Material shown>

——————

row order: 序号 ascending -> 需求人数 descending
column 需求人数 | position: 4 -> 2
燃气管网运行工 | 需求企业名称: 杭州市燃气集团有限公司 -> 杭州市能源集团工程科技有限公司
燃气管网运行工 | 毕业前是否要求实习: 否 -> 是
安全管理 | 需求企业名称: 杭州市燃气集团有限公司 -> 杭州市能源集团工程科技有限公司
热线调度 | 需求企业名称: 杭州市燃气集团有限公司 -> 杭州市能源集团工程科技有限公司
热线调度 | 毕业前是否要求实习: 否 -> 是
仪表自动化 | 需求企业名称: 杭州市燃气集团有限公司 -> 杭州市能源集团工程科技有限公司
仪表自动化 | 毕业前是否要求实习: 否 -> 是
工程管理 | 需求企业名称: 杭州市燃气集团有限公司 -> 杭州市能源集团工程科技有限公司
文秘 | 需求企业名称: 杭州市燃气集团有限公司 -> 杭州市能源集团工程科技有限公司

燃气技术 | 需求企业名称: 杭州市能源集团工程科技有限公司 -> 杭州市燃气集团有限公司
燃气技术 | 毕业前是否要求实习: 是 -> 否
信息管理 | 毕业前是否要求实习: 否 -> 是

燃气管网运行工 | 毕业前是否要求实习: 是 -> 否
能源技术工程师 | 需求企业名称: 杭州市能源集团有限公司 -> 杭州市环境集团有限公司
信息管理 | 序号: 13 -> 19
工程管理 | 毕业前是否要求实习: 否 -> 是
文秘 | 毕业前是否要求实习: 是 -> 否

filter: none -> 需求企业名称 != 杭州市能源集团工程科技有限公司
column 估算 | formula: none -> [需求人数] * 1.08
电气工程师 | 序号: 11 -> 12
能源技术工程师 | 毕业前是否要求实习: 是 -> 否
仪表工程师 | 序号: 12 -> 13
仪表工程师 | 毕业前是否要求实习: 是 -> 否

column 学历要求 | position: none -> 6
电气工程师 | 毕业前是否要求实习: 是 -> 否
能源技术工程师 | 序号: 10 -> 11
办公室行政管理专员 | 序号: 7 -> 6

——————

Problem description> The full set of entries should appear again, unchanged, line by line.

Answer to this task>
row order: 序号 ascending -> 需求人数 descending
column 需求人数 | position: 4 -> 2
燃气管网运行工 | 需求企业名称: 杭州市燃气集团有限公司 -> 杭州市能源集团工程科技有限公司
燃气管网运行工 | 毕业前是否要求实习: 否 -> 是
安全管理 | 需求企业名称: 杭州市燃气集团有限公司 -> 杭州市能源集团工程科技有限公司
热线调度 | 需求企业名称: 杭州市燃气集团有限公司 -> 杭州市能源集团工程科技有限公司
热线调度 | 毕业前是否要求实习: 否 -> 是
仪表自动化 | 需求企业名称: 杭州市燃气集团有限公司 -> 杭州市能源集团工程科技有限公司
仪表自动化 | 毕业前是否要求实习: 否 -> 是
工程管理 | 需求企业名称: 杭州市燃气集团有限公司 -> 杭州市能源集团工程科技有限公司
文秘 | 需求企业名称: 杭州市燃气集团有限公司 -> 杭州市能源集团工程科技有限公司

燃气技术 | 需求企业名称: 杭州市能源集团工程科技有限公司 -> 杭州市燃气集团有限公司
燃气技术 | 毕业前是否要求实习: 是 -> 否
信息管理 | 毕业前是否要求实习: 否 -> 是

燃气管网运行工 | 毕业前是否要求实习: 是 -> 否
能源技术工程师 | 需求企业名称: 杭州市能源集团有限公司 -> 杭州市环境集团有限公司
信息管理 | 序号: 13 -> 19
工程管理 | 毕业前是否要求实习: 否 -> 是
文秘 | 毕业前是否要求实习: 是 -> 否

filter: none -> 需求企业名称 != 杭州市能源集团工程科技有限公司
column 估算 | formula: none -> [需求人数] * 1.08
电气工程师 | 序号: 11 -> 12
能源技术工程师 | 毕业前是否要求实习: 是 -> 否
仪表工程师 | 序号: 12 -> 13
仪表工程师 | 毕业前是否要求实习: 是 -> 否

column 学历要求 | position: none -> 6
电气工程师 | 毕业前是否要求实习: 是 -> 否
能源技术工程师 | 序号: 10 -> 11
办公室行政管理专员 | 序号: 7 -> 6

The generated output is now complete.